(Supplied entries)

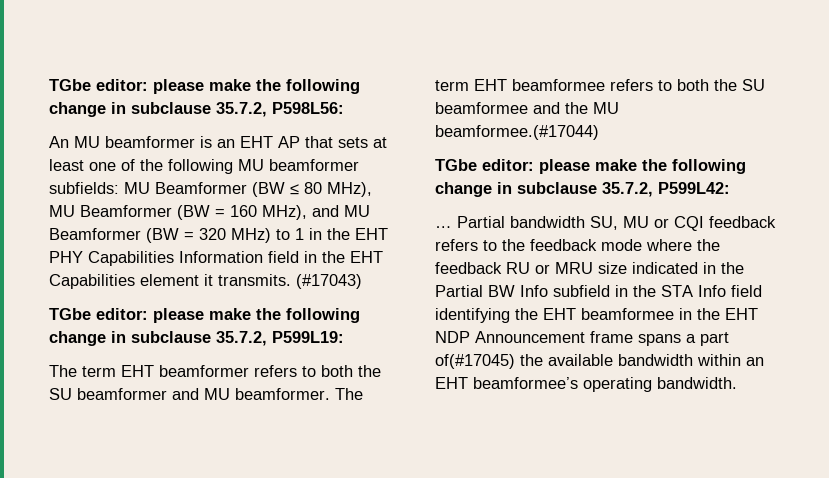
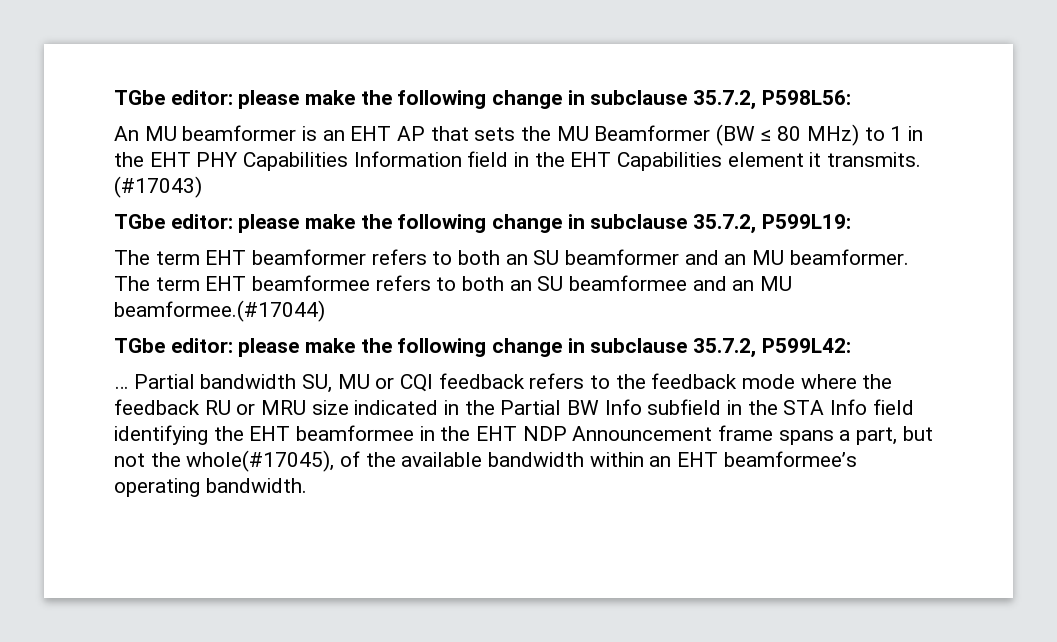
- An MU beamformer is an EHT AP that sets at least one of the following MU beamformer subfields: MU Beamformer (BW ≤ 80 MHz), MU Beamformer (BW = 160 MHz), and MU Beamformer (BW = 320 MHz) to 1 in the EHT PHY Capabilities Information field in the EHT Capabilities element it transmits.
+ An MU beamformer is an EHT AP that sets the MU Beamformer (BW ≤ 80 MHz) to 1 in the EHT PHY Capabilities Information field in the EHT Capabilities element it transmits.
- The term EHT beamformer refers to both the SU beamformer and MU beamformer.
+ The term EHT beamformer refers to both an SU beamformer and an MU beamformer.
- The term EHT beamformee refers to both the SU beamformee and the MU beamformee.(#17044)
+ The term EHT beamformee refers to both an SU beamformee and an MU beamformee.(#17044)
- Partial bandwidth SU, MU or CQI feedback refers to the feedback mode where the feedback RU or MRU size indicated in the Partial BW Info subfield in the STA Info field identifying the EHT beamformee in the EHT NDP Announcement frame spans a part of(#17045) the available bandwidth within an EHT beamformee’s operating bandwidth.
+ Partial bandwidth SU, MU or CQI feedback refers to the feedback mode where the feedback RU or MRU size indicated in the Partial BW Info subfield in the STA Info field identifying the EHT beamformee in the EHT NDP Announcement frame spans a part, but not the whole(#17045), of the available bandwidth within an EHT beamformee’s operating bandwidth.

(End Supplied entries)

Without copying the pictures, transcribe the entries exactly.

__Expected answer__
- An MU beamformer is an EHT AP that sets at least one of the following MU beamformer subfields: MU Beamformer (BW ≤ 80 MHz), MU Beamformer (BW = 160 MHz), and MU Beamformer (BW = 320 MHz) to 1 in the EHT PHY Capabilities Information field in the EHT Capabilities element it transmits.
+ An MU beamformer is an EHT AP that sets the MU Beamformer (BW ≤ 80 MHz) to 1 in the EHT PHY Capabilities Information field in the EHT Capabilities element it transmits.
- The term EHT beamformer refers to both the SU beamformer and MU beamformer.
+ The term EHT beamformer refers to both an SU beamformer and an MU beamformer.
- The term EHT beamformee refers to both the SU beamformee and the MU beamformee.(#17044)
+ The term EHT beamformee refers to both an SU beamformee and an MU beamformee.(#17044)
- Partial bandwidth SU, MU or CQI feedback refers to the feedback mode where the feedback RU or MRU size indicated in the Partial BW Info subfield in the STA Info field identifying the EHT beamformee in the EHT NDP Announcement frame spans a part of(#17045) the available bandwidth within an EHT beamformee’s operating bandwidth.
+ Partial bandwidth SU, MU or CQI feedback refers to the feedback mode where the feedback RU or MRU size indicated in the Partial BW Info subfield in the STA Info field identifying the EHT beamformee in the EHT NDP Announcement frame spans a part, but not the whole(#17045), of the available bandwidth within an EHT beamformee’s operating bandwidth.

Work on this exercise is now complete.